_Aim of the task_
The material below holds pictures; leave them out and reproduce exactly the lines from the one with "background: #0ea5e9 ->" through the one with "-> <tr> <td><span>4</span><span>敷地の所在地</span></td>", inclusive.

_Supplied entries_
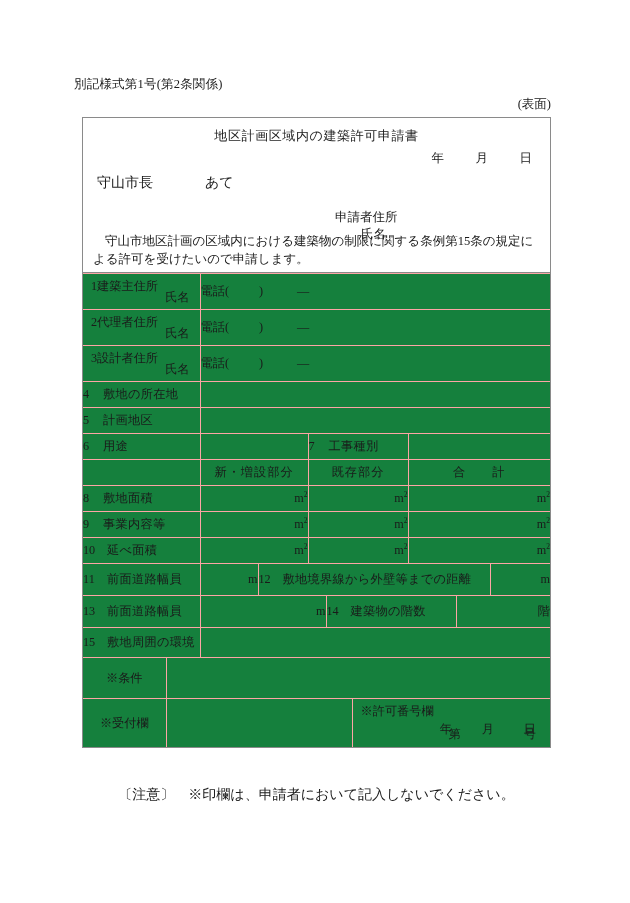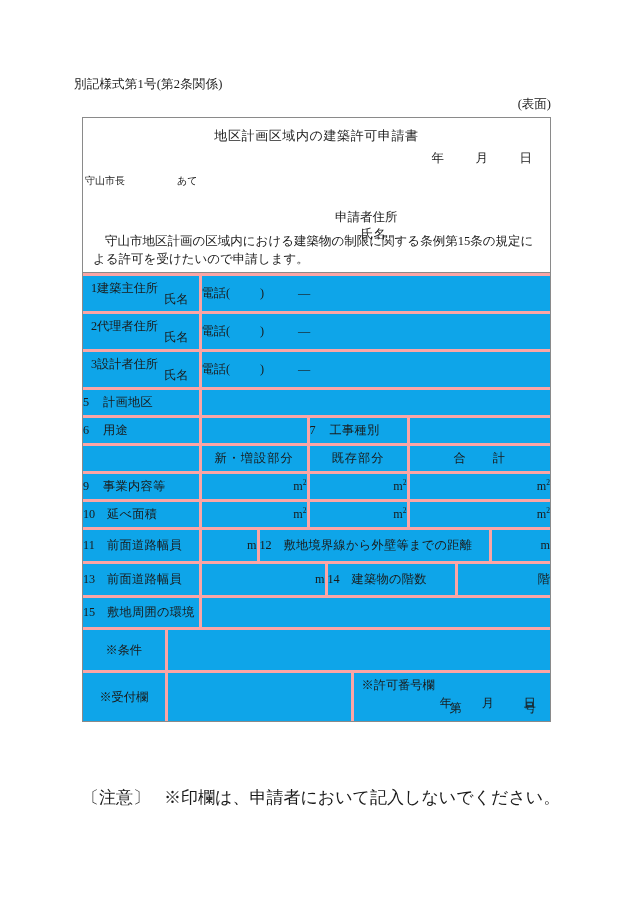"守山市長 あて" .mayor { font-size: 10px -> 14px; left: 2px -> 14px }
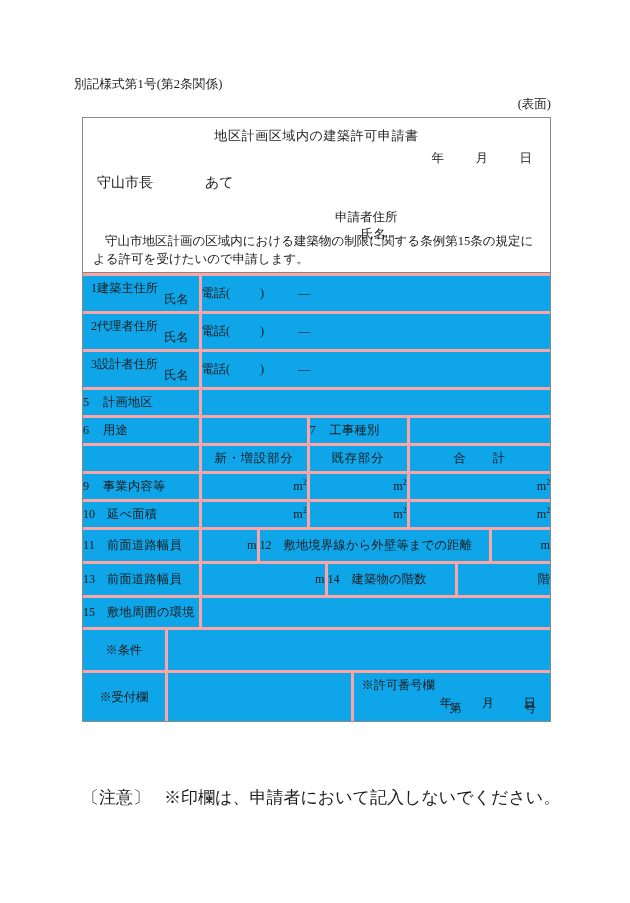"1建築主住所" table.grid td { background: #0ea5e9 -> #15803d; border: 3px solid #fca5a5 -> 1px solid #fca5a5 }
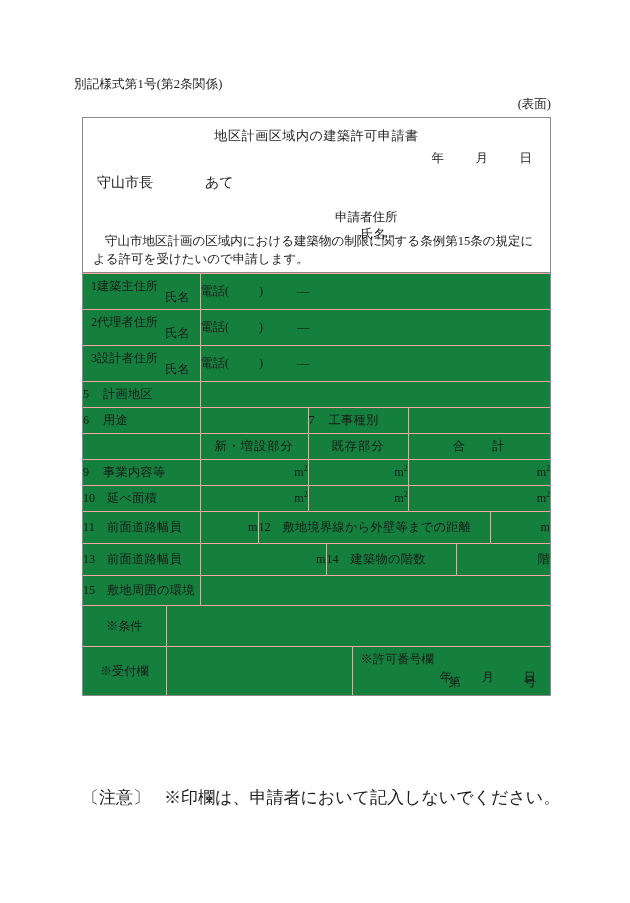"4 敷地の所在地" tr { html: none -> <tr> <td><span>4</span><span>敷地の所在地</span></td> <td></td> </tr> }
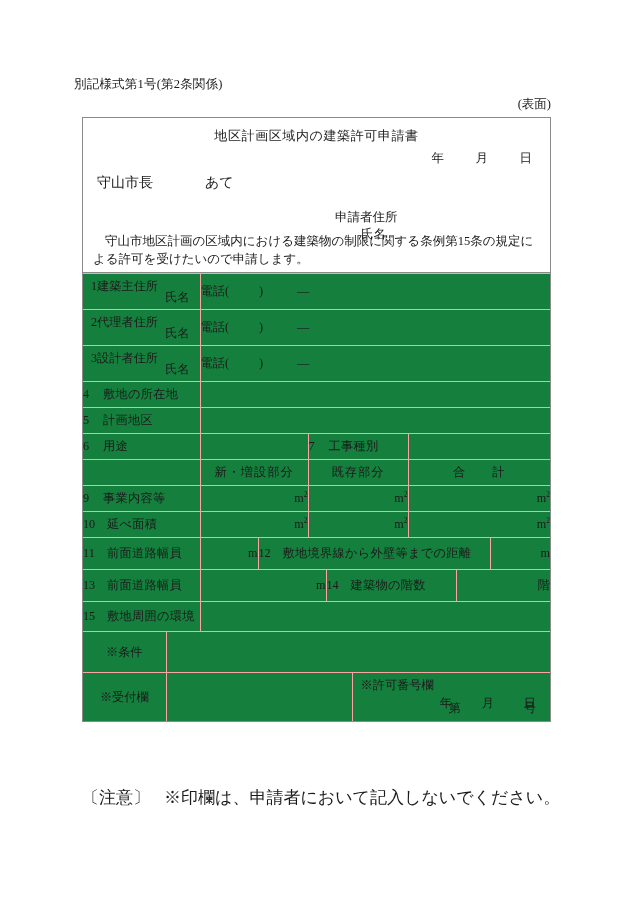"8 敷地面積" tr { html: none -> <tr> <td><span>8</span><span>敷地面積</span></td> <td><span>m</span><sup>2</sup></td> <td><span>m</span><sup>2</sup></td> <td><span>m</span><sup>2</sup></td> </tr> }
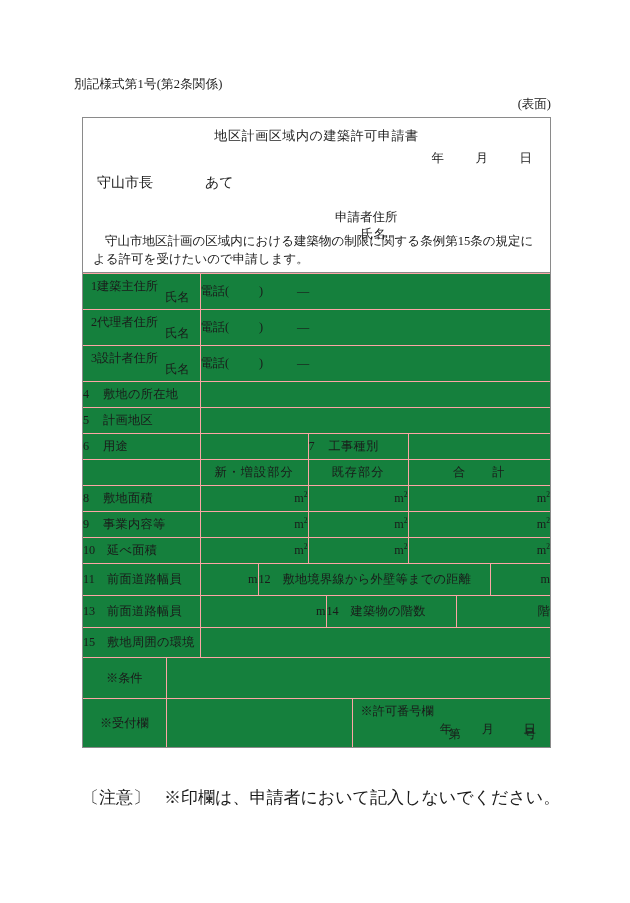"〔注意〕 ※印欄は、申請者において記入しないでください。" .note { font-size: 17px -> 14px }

_Result_
"1建築主住所" table.grid td { background: #0ea5e9 -> #15803d; border: 3px solid #fca5a5 -> 1px solid #fca5a5 }
"4 敷地の所在地" tr { html: none -> <tr> <td><span>4</span><span>敷地の所在地</span></td> <td></td> </tr> }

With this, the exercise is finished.